Paul J. Lucas

Posted on Jun 18

Pointers and Tuning and Loops! Oh My!

#c #cpp

Introduction

While all code should be efficient, code for library-like components, especially involving loops, should be as efficient as possible since such code is often widely used.

In my A Simple Dynamic Array for C, I included the source code for a function to clean-up a dynamic array:

void array_cleanup( array_t *array, array_free_fn_t free_fn ) {
  if ( array == NULL )
    return;
  if ( free_fn != NULL ) {
    char *element = array->elements;
    for ( size_t i = 0; i < array->len; ++i ) {
      (*free_fn)( element );
      element += array->esize;
    }
  }
  free( array->elements );
  array_init( array, array->esize );
}

While this code is correct and good enough for pedagogical purposes, it’s not optimal. Before I tell you why, see if you can figure out why. Hint: it has to do with the use of both the array pointer and the function call in the loop.

For those who might not get the reference in this article’s title, it’s a play on a line from The Wizard of Oz. The original line was “Lions and tigers and bears! Oh, my!”

Loop Refresher

In C (and languages inspired by C including C++, C#, Go, and Java), for loop conditions are reevaluated on every loop iteration. For example, in:

for ( int i = 0; i < n; ++i )

the condition i < n is evaluated on every iteration. That means if n is changed within the loop, it could terminate either earlier or later than it was initially supposed to — and this is well-defined behavior.

This is in contrast to some older languages like Fortran and Pascal as well as some newer languages like Rust where the loop’s termination value is evaluated once just prior to the start of the loop. For example, in Pascal:

for i := 1 to n do

is actually treated as if it were this:

limit := n;
for i := 1 to limit do

Note that if the loop condition is a more complicated expression, such as calling a function:

for ( int i = 0; i < f(x); ++i )

then the function will be called on every loop iteration.

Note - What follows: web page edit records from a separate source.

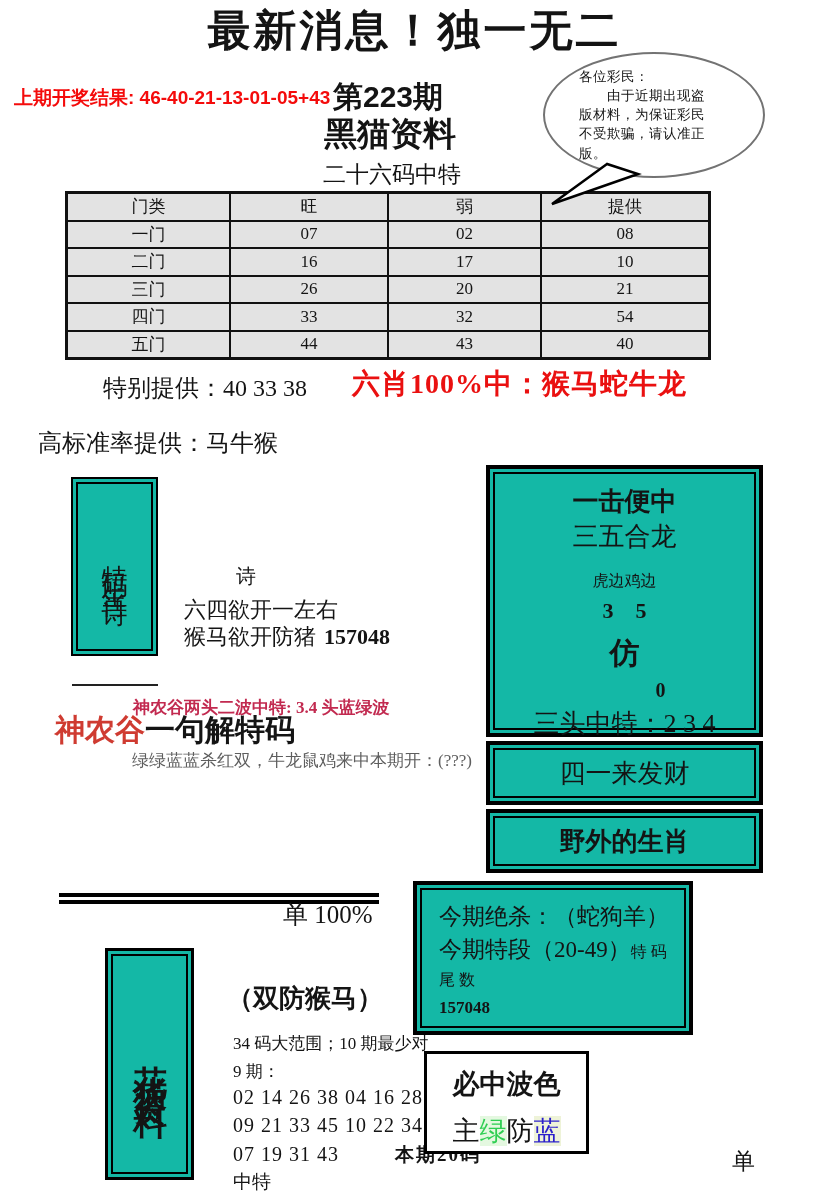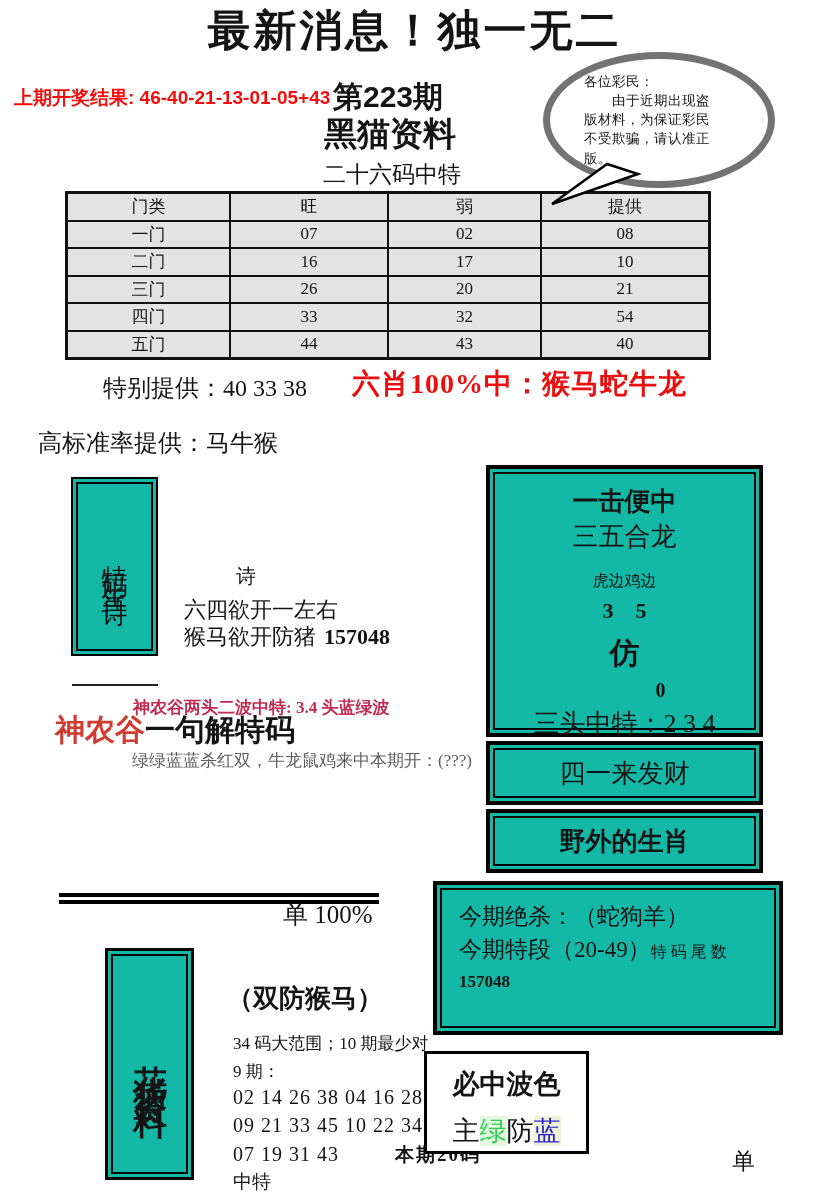--- a/index.html
+++ b/index.html
@@ -18,7 +18,7 @@
   .brand{top:112px;left:324px;font-size:33px;font-weight:bold;}
   .subtitle{top:159px;left:323px;font-size:23px;}
   
-  .bubble{top:52px;left:543px;width:218px;height:122px;border:7px solid #737373;
+  .bubble{top:52px;left:543px;width:218px;height:122px;border:2px solid #737373;
           border-radius:50%;background:#fff;z-index:3;}
   .bubble-text{position:absolute;top:13px;left:34px;font-size:13.5px;line-height:1.42;
                white-space:pre-line;letter-spacing:.5px;}

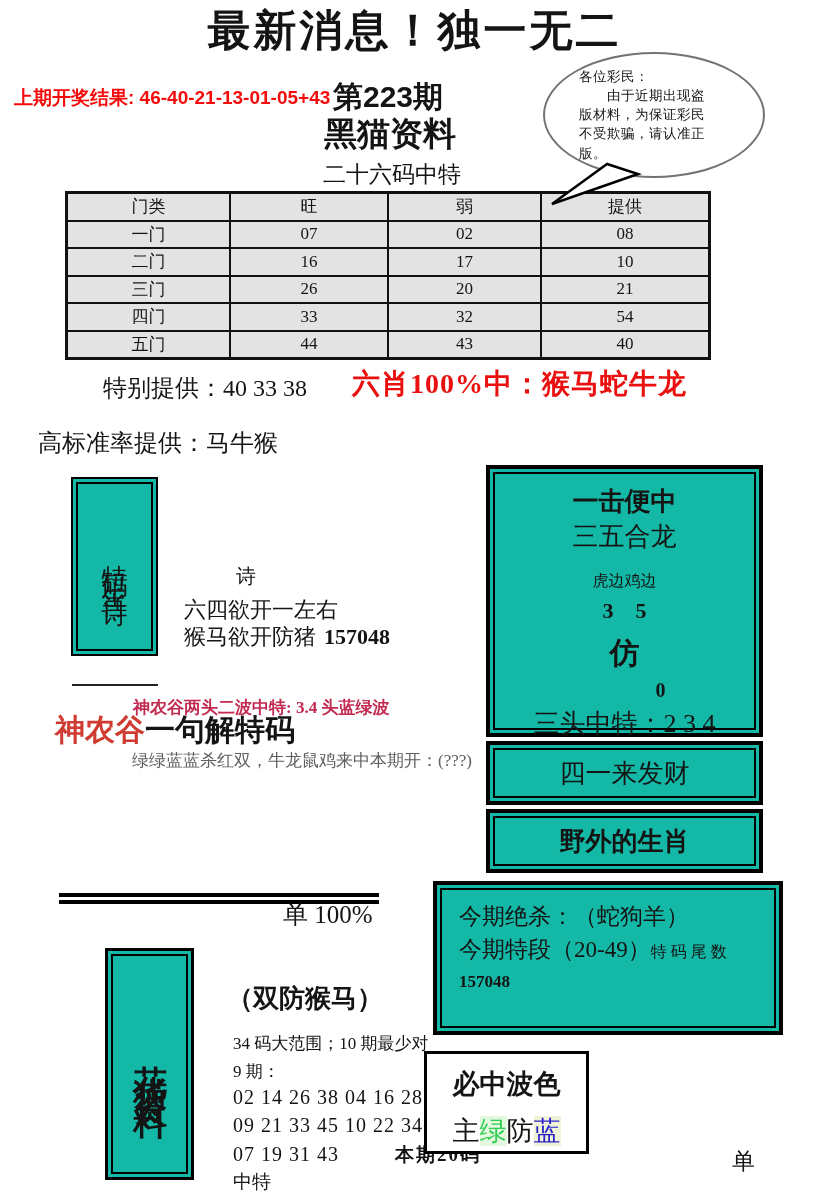--- a/index.html
+++ b/index.html
@@ -66,7 +66,7 @@
   .sn-name{color:#cf3b31;}
   .sn-gray{top:749px;left:132px;font-size:17px;color:#5e5e5e;}
   
-  .killbox{top:881px;left:433px;width:350px;height:154px;border-width:4px;}
+  .killbox{top:881px;left:413px;width:280px;height:154px;border-width:4px;}
   .killbox .dbox-in{flex-direction:column;align-items:flex-start;justify-content:flex-start;
                     padding:11px 10px 0 17px;}
   .kb-l1{font-size:23px;}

Except if the function is marked as unsequenced in C23 in which case the compiler can hoist its call out of the loop.

(Have you figured out the “why” yet?)

Pointers

Wherever pointers are involved, things get more complicated. From an optimization perspective, pointers are like sand in your gears. Returning to the loop in array_cleanup:

for ( size_t i = 0; i < array->len; ++i ) {
  (*free_fn)( element );
  element += array->esize;
}

That gets compiled by clang into this x86-64 assembly:

.LBB0_4:
    mov  rdi, r15
    call r14                       ; (*free_fn)( element )
    add  r15, qword ptr [rbx + 8]  ; element += array->esize
    inc  r12                       ; ++i
    cmp  r12, qword ptr [rbx + 16] ; i < array->len
    jb   .LBB0_4

The things to notice are the qword ptr lines which means the code has to dereference array (which means read from memory) twice on every iteration. That’s slow.

The problem is that the compiler can’t know for sure that the array object pointed to by array isn’t modified by the function pointed to by free_fn. For all the compiler knows, the function has access to a global copy of the pointer and could modify the array. Compilers have to play it safe.

If there were no function call in the loop, then the compiler could safely hoist both len and esize outside the loop as if the code were:

size_t const esize = array->esize;
size_t const len = array->len;
for ( size_t i = 0; i < len; ++i ) {
  // ... do something other than call a function ...
  element += esize;
}

At best, the compiler can put esize and len into registers; but even at worst, if the compiler puts them into local variables, it would still save two pointer dereferences per iteration.

`restrict` Revisited

Is there any way to tell the compiler that free_fn won’t modify the array? Why yes, there is: restrict:

void array_cleanup( array_t *restrict array,
                    array_free_fn_t free_fn ) {
  // ... otherwise the same as before ...
}

(If you are unfamiliar with restrict, you should read my previous article about it first.)

Even if you are familiar with restrict, you may be surprised to learn that it can help in this case. The canonical use case for restrict is memcpy:

void* memcpy( void *restrict dst, void const *restrict src, size_t n );

where there are two pointers marked restrict which means that they do not point to overlapping regions of memory, i.e., they don’t overlap with each other.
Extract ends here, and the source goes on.